Tempo fa aveva affidato alle agenzie di stampa un appello “affinché siano disposti a fargli passare gli ultimi anni della sua vita in un ricovero”. Antonella D’Agostino è l’ex moglie di Renato Vallanzasca, uscito dal carcere per entrare in una casa di cura come disposto dal Tribunale di Sorveglianza che ha accolto l’istanza dei suoi legali.
Amici dall’infanzia, si erano sposati solo nel 2008 quando di Vallanzasca e della sua fosca epopea rimaneva soltanto il ricordo. Avevano divorziato dieci anni dopo. Signora D’Agostino, cosa l’aveva spinta a lanciare l’appello per il suo ex marito? «Nella mia vita ho sempre cercato di fare le cose giuste. Con Renato, ancora prima di sposarci, ci eravamo promessi che ci saremmo aiutati a vicenda. A parte questo, conoscendomi, penso che avrei fatto lo stesso per qualunque altra persona. È una cosa mia». Perché? «Era una situazione ingiusta, senza senso. Io detesto qualunque forma di ingiustizia. Lo dico nel rispetto del dolore degli altri. Che senso aveva trattenere in carcere una persona che nemmeno sapeva di esserci? Trovatemi qualcuno che ha scontato tanto carcere quanto Renato, è entrato quando era poco più di un ragazzo. Ci sono omicidi e autori di stragi che oggi sono fuori. Era anche una questione di pietà». Qualcuno potrebbe non essere d’accordo neppure sul trasferimento di Vallanzasca in una casa di cura. «Capisco che non sono cose facili. Ma a chi non è d’accordo vorrei ricordare che Renato non è libero, va in quella struttura ai domiciliari. Se guarisce lo riportano dentro. Anche se ‘guarire’ è una parola grossa». Andrà a fargli visita? «Penso di sì. Da un po’ di anni sto più tempo dove sono nata, a Mondragone, in provincia di Caserta, sul mare. Ma credo che quando salirò a Milano lo andrò a trovare».

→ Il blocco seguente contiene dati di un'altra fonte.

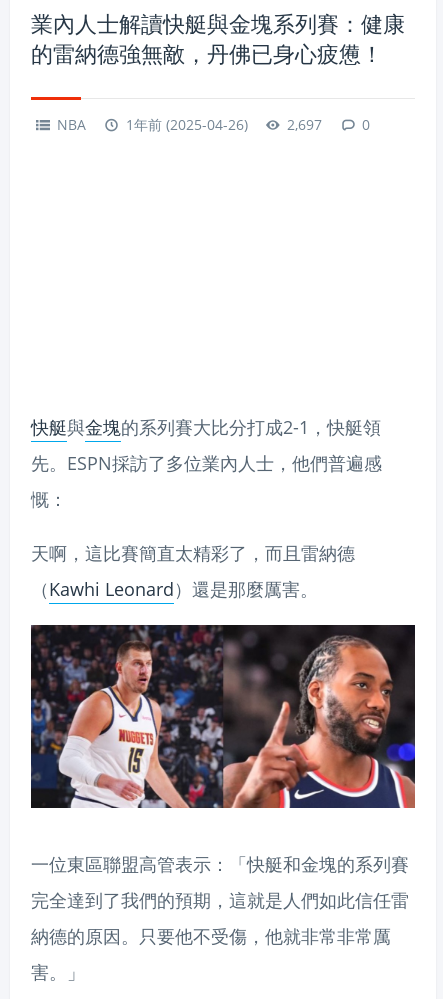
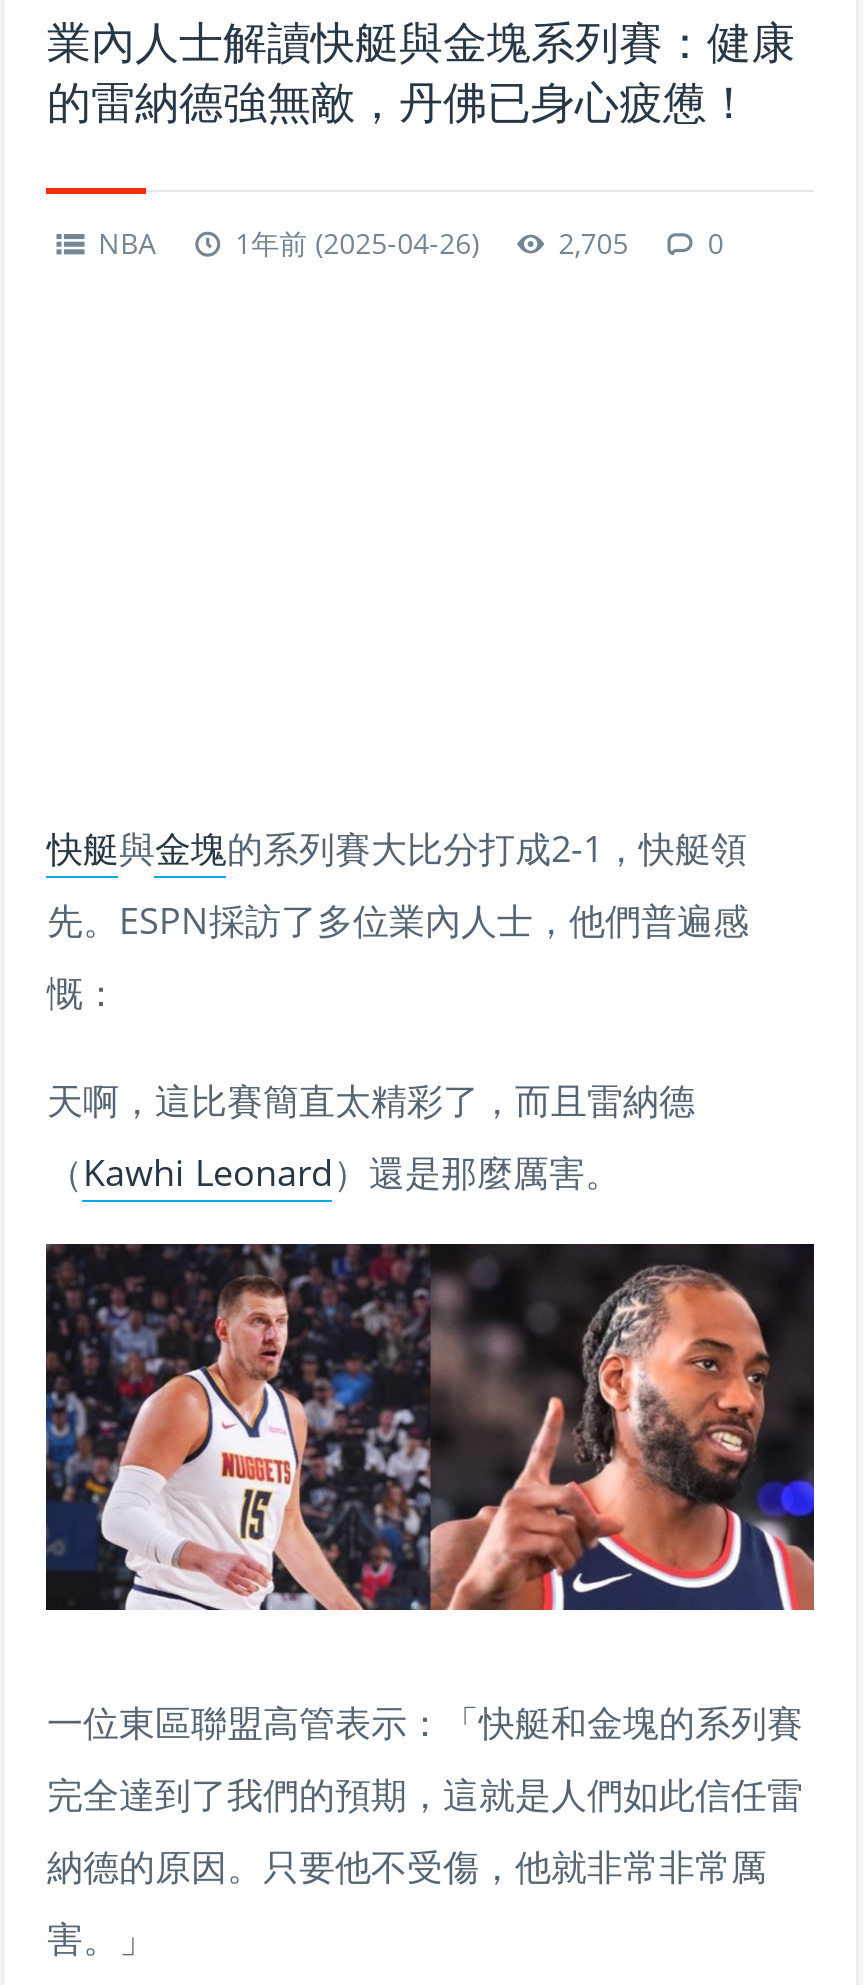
- NBA 1年前 (2025-04-26) 2,697
+ NBA 1年前 (2025-04-26) 2,705
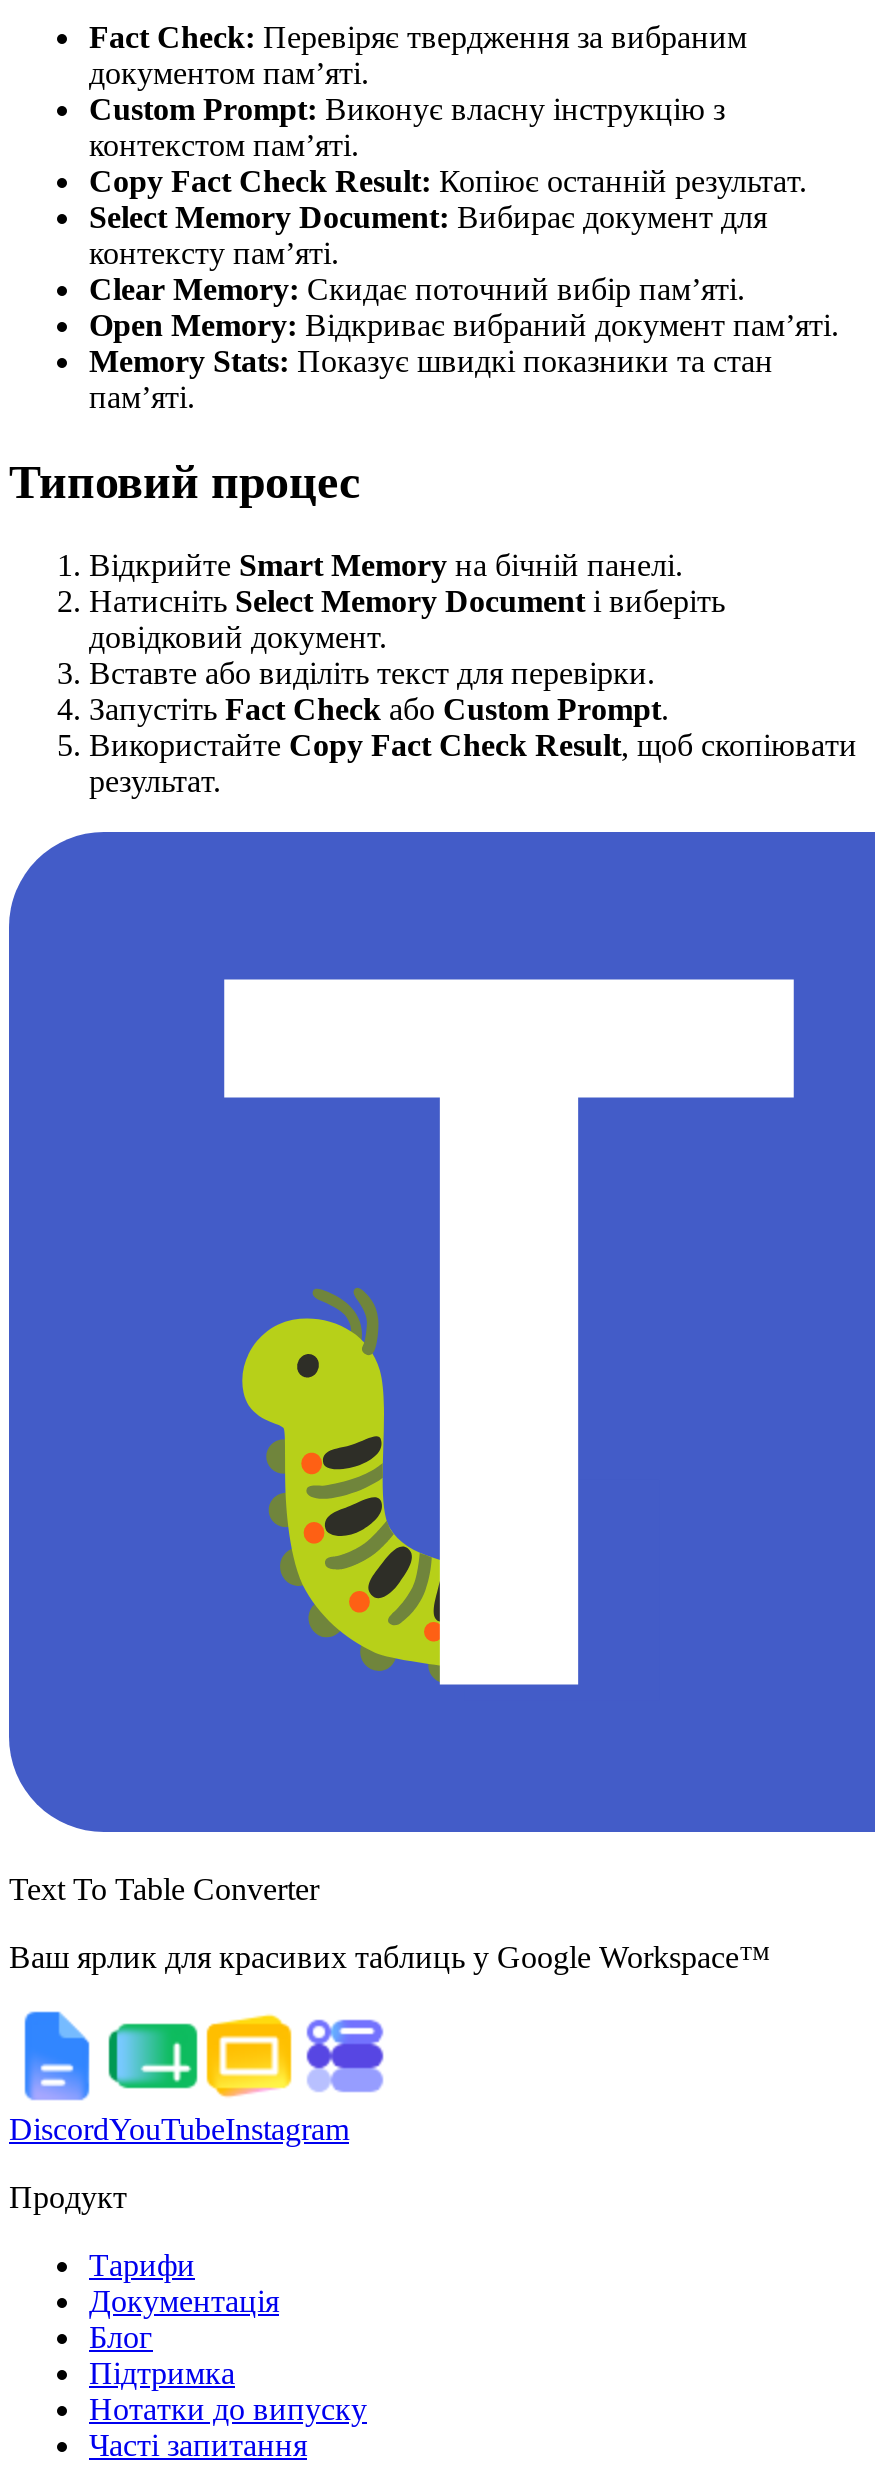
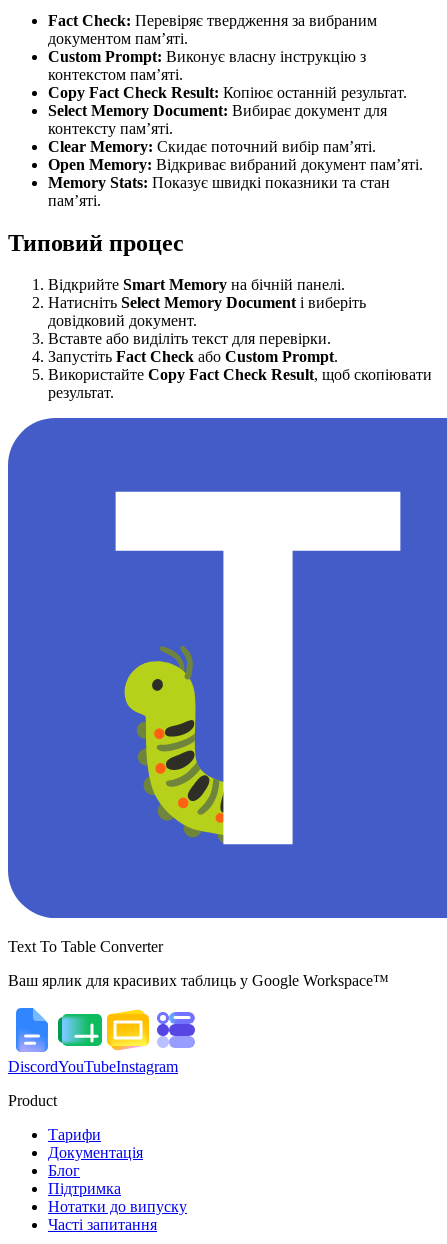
- Продукт
+ Product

L’aiuto dei detenuti di Bollate
Nell’ultima parte della vicenda clinica di Renato Vallanzasca, nei racconti di chi gli faceva visita e nell’ordinanza firmata dalla giudice Carmela D’Elia per il suo trasferimento in una struttura sanitaria c’è anche una storia di solidarietà. Alcuni detenuti del carcere di Bollate, definiti dai giudici "caregiver” («piantoni» nel gergo carcerario) gli sono stati vicini da quando hanno iniziato a manifestarsi i primi sintomi della patologia, aiutandolo a mangiare, sostenendolo negli spostamenti, raccogliendolo quando cadeva dal letto. Fra alcuni giorni il trasferimento di Vallanzasca nella Rsa. Si attende la pratica per il cambio di Regione e Azienda sanitaria. Una volta perfezionato l’iter, andrà a Sarmeola di Rubano, Padova, all’Opera della Provvidenza Sant’Antonio, creata una sessantina di anni fa dalla diocesi, che offre servizi ad anziani non autosufficienti, con decadimento cognitivo. Domani l’ex fuorilegge trascorrerà qualche ora nella comunità «Il Gabbiano», nel Lecchese.